Mutant cohesin affects RNA polymerase II regulation in Cornelia de Lange syndrome.

Research paper by Linda L Mannini, Fabien F C Lamaze, Francesco F Cucco, Clelia C Amato, Valentina V Quarantotti, Ilaria M IM Rizzo, Ian D ID Krantz, Steve S Bilodeau, Antonio A Musio

Indexed on: 20 Nov '15Published on: 20 Nov '15Published in: Scientific Reports


In addition to its role in sister chromatid cohesion, genome stability and integrity, the cohesin complex is involved in gene transcription. Mutations in core cohesin subunits SMC1A, SMC3 and RAD21, or their regulators NIPBL and HDAC8, cause Cornelia de Lange syndrome (CdLS). Recent evidence reveals that gene expression dysregulation could be the underlying mechanism for CdLS. These findings raise intriguing questions regarding the potential role of cohesin-mediated transcriptional control and pathogenesis.

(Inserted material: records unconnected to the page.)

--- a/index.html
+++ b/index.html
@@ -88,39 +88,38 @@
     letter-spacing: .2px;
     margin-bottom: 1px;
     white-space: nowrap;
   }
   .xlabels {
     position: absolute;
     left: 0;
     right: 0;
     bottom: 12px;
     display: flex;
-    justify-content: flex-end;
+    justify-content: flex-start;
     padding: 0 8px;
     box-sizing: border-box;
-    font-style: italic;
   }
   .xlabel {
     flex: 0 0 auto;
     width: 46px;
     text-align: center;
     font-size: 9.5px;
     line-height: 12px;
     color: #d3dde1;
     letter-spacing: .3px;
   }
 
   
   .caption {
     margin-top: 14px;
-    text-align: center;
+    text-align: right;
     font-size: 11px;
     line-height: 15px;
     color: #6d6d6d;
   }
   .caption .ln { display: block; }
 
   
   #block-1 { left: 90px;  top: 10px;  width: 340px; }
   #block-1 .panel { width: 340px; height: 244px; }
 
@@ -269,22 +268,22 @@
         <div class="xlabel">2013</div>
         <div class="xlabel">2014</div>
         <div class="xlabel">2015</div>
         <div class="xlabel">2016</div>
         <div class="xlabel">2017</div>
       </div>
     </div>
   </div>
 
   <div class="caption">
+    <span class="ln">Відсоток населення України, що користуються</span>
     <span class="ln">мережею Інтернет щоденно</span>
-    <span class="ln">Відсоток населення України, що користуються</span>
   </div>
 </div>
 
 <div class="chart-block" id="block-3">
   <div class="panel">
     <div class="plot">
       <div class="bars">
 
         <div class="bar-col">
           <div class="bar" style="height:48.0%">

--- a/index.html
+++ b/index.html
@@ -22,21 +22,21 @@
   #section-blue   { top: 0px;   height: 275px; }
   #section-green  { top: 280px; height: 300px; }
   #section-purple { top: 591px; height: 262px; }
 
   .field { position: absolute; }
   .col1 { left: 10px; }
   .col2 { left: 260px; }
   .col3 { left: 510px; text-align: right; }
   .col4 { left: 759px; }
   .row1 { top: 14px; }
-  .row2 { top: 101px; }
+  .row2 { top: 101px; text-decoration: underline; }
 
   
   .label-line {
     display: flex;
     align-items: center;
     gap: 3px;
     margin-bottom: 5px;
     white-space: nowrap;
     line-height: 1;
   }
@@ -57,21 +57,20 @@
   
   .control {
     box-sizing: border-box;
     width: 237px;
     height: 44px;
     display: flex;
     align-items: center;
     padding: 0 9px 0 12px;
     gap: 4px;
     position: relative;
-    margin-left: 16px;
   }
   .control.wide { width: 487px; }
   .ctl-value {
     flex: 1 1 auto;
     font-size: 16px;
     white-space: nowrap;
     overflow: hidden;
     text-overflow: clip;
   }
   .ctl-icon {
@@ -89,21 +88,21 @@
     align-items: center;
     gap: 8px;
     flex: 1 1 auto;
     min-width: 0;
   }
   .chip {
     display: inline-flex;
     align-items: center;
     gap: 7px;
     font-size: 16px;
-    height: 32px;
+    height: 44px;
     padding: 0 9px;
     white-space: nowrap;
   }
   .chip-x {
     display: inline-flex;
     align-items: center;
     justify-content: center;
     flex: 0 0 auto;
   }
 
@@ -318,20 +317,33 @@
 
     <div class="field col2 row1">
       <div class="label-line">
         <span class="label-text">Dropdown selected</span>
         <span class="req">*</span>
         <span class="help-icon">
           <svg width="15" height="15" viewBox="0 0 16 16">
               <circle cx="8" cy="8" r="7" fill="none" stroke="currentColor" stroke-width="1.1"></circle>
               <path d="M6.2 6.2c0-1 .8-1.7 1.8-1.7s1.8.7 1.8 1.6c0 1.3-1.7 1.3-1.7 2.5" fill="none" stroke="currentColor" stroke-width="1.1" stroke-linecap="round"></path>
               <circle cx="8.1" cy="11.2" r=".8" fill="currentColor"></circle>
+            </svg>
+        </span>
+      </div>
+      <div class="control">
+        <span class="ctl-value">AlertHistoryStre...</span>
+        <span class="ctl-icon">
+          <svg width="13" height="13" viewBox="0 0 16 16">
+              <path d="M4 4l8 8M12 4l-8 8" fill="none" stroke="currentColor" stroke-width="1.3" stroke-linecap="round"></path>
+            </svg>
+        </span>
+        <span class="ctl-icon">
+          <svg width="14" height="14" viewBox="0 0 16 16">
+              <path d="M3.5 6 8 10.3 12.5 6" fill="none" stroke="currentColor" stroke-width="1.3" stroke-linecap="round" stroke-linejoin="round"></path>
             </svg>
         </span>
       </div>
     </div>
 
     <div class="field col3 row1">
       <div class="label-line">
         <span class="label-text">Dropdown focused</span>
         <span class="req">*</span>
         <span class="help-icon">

Here, we identified numerous dysregulated genes occupied by cohesin by combining the transcriptome of CdLS cell lines carrying mutations in SMC1A gene and ChIP-Seq data. Genome-wide analyses show that genes changing in expression are enriched for cohesin-binding. In addition, our results indicate that mutant cohesin impairs both RNA polymerase II (Pol II) transcription initiation at promoters and elongation in the gene body. These findings highlight the pivotal role of cohesin in transcriptional regulation and provide an explanation for the typical gene dysregulation observed in CdLS patients.